Reisen nach Südamerika, Afrika, Neuseeland oder zum Südpol sind ja gut und schön, aber richtig extravagante Reiseziele sehen anders aus. Für diese außergewöhnlichen Corona-Ferien wollten wir uns zum Abschluss noch ein richtig kniffliges Ziel gönnen. Nach den Sternen greifen war die erste Idee. Nun haben die Sonne, der Mond und all die Planeten um uns herum wirklich sehr schöne Namen, aber ein Aufenthalt auf der Venus oder dem Jupiter wäre in Wirklichkeit doch recht ungemütlich.
Zeitreise
Und so bot sich dann eine Reise in die Vergangenheit an. Früher war ja bekanntlich alles besser und wir entschieden uns für eine besonders sorglose Zeit, unsere Jugend. Accessoires aus dieser Ära gibt es reichlich in unserem Haushalt. Da gerade Kaffeezeit war, wählten wir das lustige Punkte-Geschirr aus den 70er Jahren. Ich band mir ein rotweißes Polka-Dots-Halstuch um und Anton kreierte anstatt Marmorkuchen eine Art Hawaii-Toast für uns. Nur den Kaffee wollten wir uns nicht im Stil der 70er Jahre antun.
German Coffee Idendity
Ob Zuhause oder im Büro, Kaffee wurde in den 70ern in einer komplett aus farbigem Kunststoff bestehenden elektrischen Sodbrennen-Maschine unter Verwendung von vorgemahlenem Kaffeepulver aus dem Vakuumpack zusammengepanscht, um dann auf der Lauwarmhaltefläche stundenlang zu einem Maggi-ähnlichen Gebräu einreduziert zu werden.

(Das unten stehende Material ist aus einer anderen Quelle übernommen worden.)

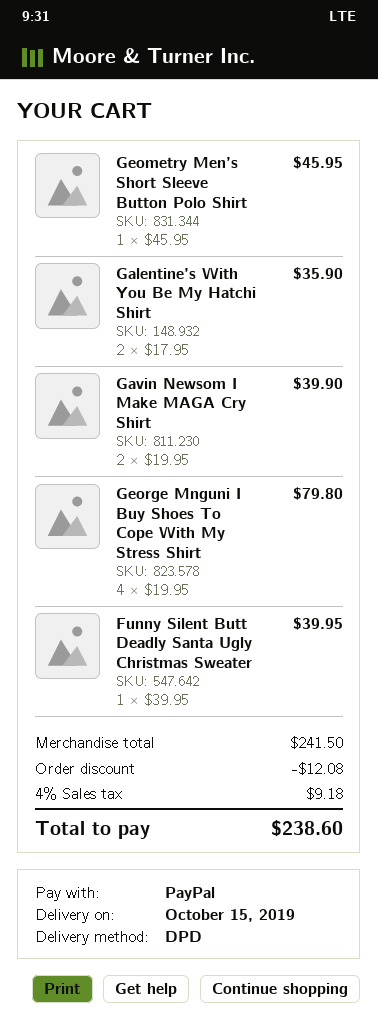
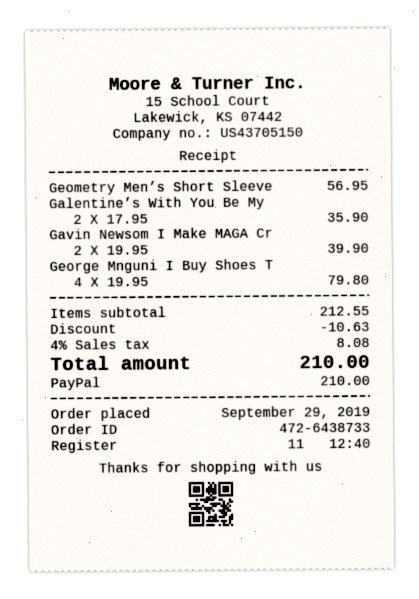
Geometry Men’s Short Sleeve Button Polo Shirt: 1 x 45.95 = 45.95 -> 1 x 56.95 = 56.95
Funny Silent Butt Deadly Santa Ugly Christmas Sweater: 1 x 39.95 = 39.95 -> none
subtotal: 241.50 -> 212.55
discount: 12.08 -> 10.63
tax: 4% = 9.18 -> 4% = 8.08
total: 238.60 -> 210.00

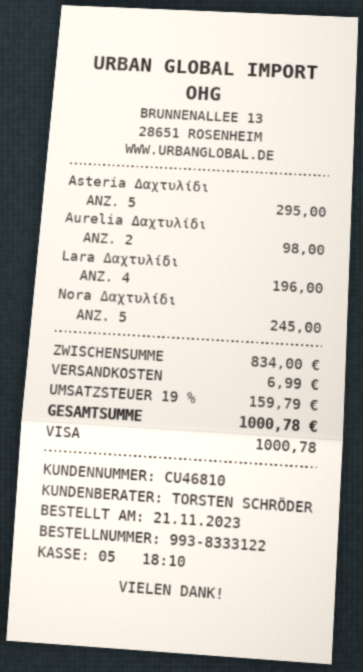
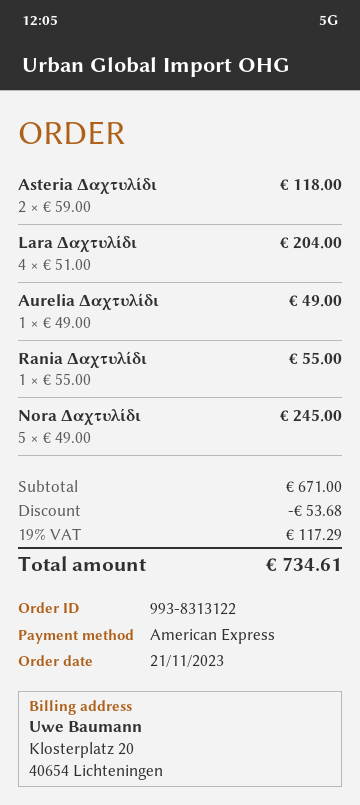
order number: 993-8333122 -> 993-8313122
payment method: Visa -> American Express
Asteria Δαχτυλίδι: 5 for 295.00 -> 2 for 118.00
Aurelia Δαχτυλίδι: 2 for 98.00 -> 1 for 49.00
Lara Δαχτυλίδι: 4 for 196.00 -> 4 for 204.00
Rania Δαχτυλίδι: none -> 1 for 55.00
subtotal: 834.00 -> 671.00
discount: none -> 53.68
shipping: 6.99 -> none
tax: 19% = 159.79 -> 19% = 117.29
total: 1000.78 -> 734.61

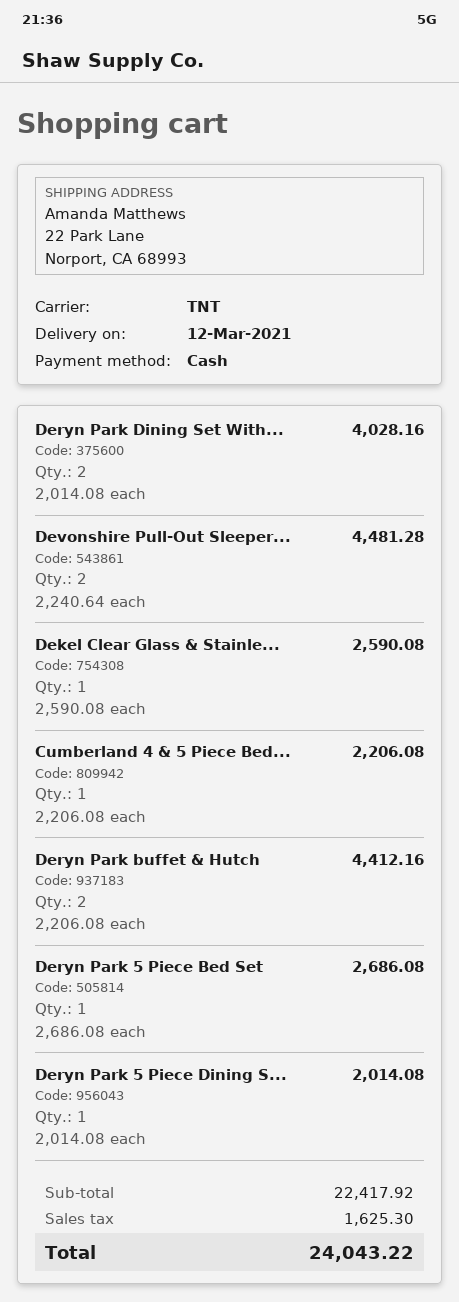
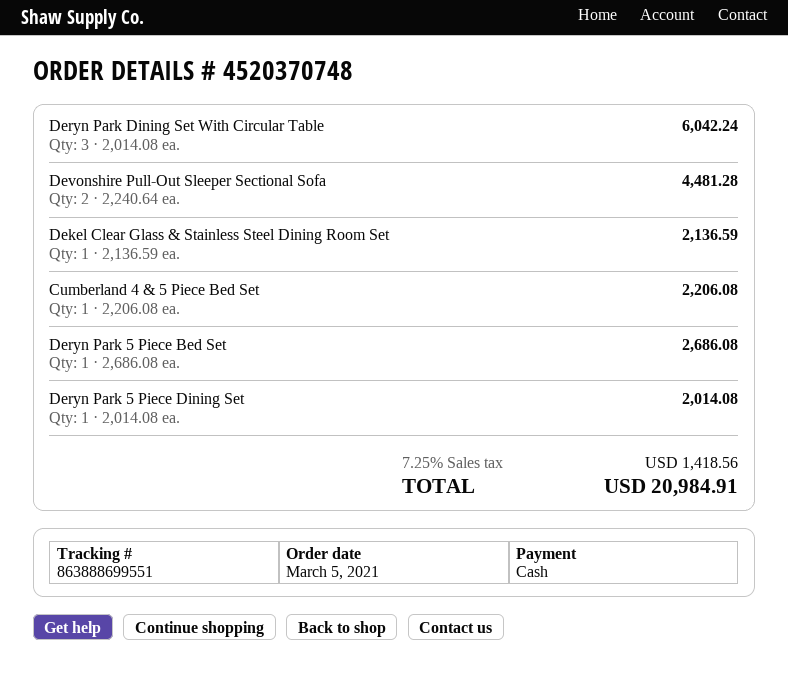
Deryn Park Dining Set With...: 2 x 2014.08 = 4028.16 -> 3 x 2014.08 = 6042.24
Dekel Clear Glass & Stainle...: 1 x 2590.08 = 2590.08 -> 1 x 2136.59 = 2136.59
Deryn Park buffet & Hutch: 2 x 2206.08 = 4412.16 -> none
tax: 1625.30 -> 1418.56
total: 24043.22 -> 20984.91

Befreiung von der Diktatur der Maschine
Für die Füllung unserer Kaffeekanne gingen wir in der Zeit also lieber noch ein ganzes Stück weiter zurück. Im Jahr 1908 erfand eine gewitzte Hausfrau namens Melitta das entscheidende Hilfsmittel, um das bis dato schludrige Verfahren, bei dem Kaffeemehl und Wasser noch zusammen in die Tasse kamen, zu verbessern. Die Filtertüte entfernte das störende sandige Kaffeepulver und ließ ein typisch deutsches, blitzsauber klares, edel glänzendes Getränk zurück, das schnell vom Luxusgut zum wichtigsten Grundnahrungsmittel aller Deutschen wurde. Kaffee mit Hilfe eines Porzellanfilters zuzubereiten, hat allein schon eine meditative Wirkung. Glücklicherweise haben wir zur Vervollkommnung unserer Zeitreise eine alte mechanische Kaffeemühle.
Der Weg zu Erleuchtung
Der Weg zu mehr Ruhe und Gelassenheit verläuft ruhig und gelassen. Der ZEN-Lehre zufolge lässt nur das absolute Verhaftetsein im Hier und Jetzt den Menschen Eins werden mit dem Universum. Wem die Umsetzung dieser Idee beim Kaffeekochen gelingt, der ist schon auf dem besten Weg, Buddhist oder wenigstens ein ausgeglichenerer Mensch zu werden. Die Benutzung einer mechanischen Kaffeemühle bringt gleichzeitig vitalisierende Bewegung und meditative Entspannung. Beim langsamen Aufgießen des Kaffeepulvers mit heißem Wasser werden gleichsam alle dunklen Gedanken aus dem Leben gefiltert.
Autogenes Kaffeetraining
Wenn man diese traditionelle Form der Kaffeezubereitung täglich übt, kann man eines Tages schon durch die Ankündigung “ich koche uns jetzt erst einmal eine schöne Tasse Kaffee“ stimmungsaufhellende Effekte erzielen. Wie bei Pawlows Hunden setzt die angestrebte körperliche Reaktion, nämlich die Entspannung, dann schon allein durch den wohlklingenden Satz ein.
Das Tao des Kaffees
Kaffeebohnen enthalten unglaublich viele verschiedene Fruchtaromen, die bei einer langsamen, eher hellen Bohnenröstung und mit der beschriebenen Zubereitungsart auch erhalten bleiben. Normalsterbliche Kaffeetrinker schmecken vielleicht nicht sofort alle von Experten genannten ca. 800 verschiedenen Aromen heraus, aber bekanntlich ist ja der Weg das Ziel und ein Weg entsteht dadurch, dass man ihn geht.